Further out on the retirement horizon is the iShares Target Date 2040 ETF (NYSEARCA:TZV), which invests heavily in equities at 80 percent. A fifth of the fund is made up of fixed income funds, while less than 1 percent goes to real estate. Bundling costs 13 basis points.
Comparing the TZG and TZV allocations, you get a sense of the progression in a dynamic asset allocation. Assuming the portfolio mix in TZV “becomes” that of TZG over 20 years, fixed income exposure more than doubles.
Also noteworthy is the cost for all this. Target-date investors pay a slightly higher (3 basis points) convenience charge compared to that levied on target-risk investors. Is 0.03 percent too much to pay for ongoing portfolio tweaking?
Perhaps a better way to assess the cost of asset allocation is to compare these funds to a classic—and static—portfolio made up of 60 percent domestic equity and 40 percent broad-based bonds. Over the past five years, this model portfolio, with an annual cost of just 9 basis points, produced an average annual return of 15.9 percent and, with its relatively modest volatility, earned a 1.28 Sharpe ratio. None of the iShares funds outdo the model’s Sharpe ratio, but three crank out positive alpha. Alpha measures the risk-adjusted outperformance or underperformance of each fund against the model. (See Table 2.)
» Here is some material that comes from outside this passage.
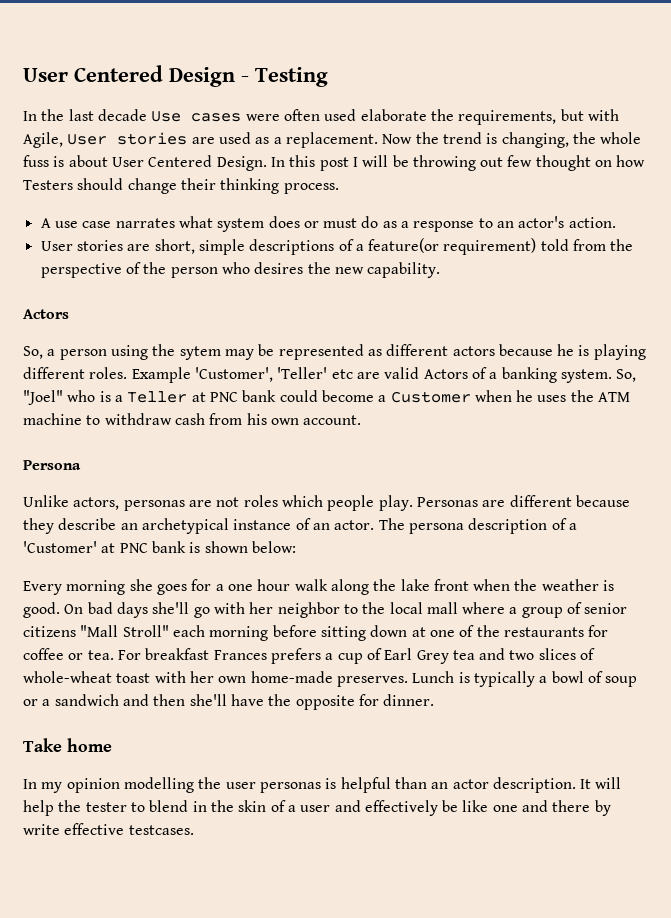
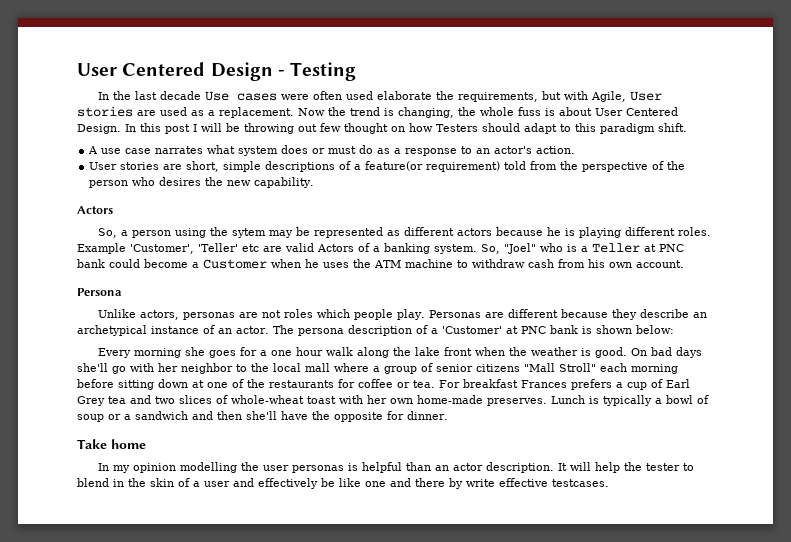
- In this post I will be throwing out few thought on how Testers should change their thinking process.
+ In this post I will be throwing out few thought on how Testers should adapt to this paradigm shift.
Among the target-risk funds, only AOK—the most conservative portfolio—earns positive alpha, but both target-date funds are alpha producers. To get even more granularity in the value-for-money proposition, divide each fund’s alpha by its convenience cost, or the premium paid for bundling the portfolio. Doing so, you can discern each fund’s real expense or benefit.
The bottom line? Look beyond simple returns to measure the value of asset allocation. There’s a cost for everything.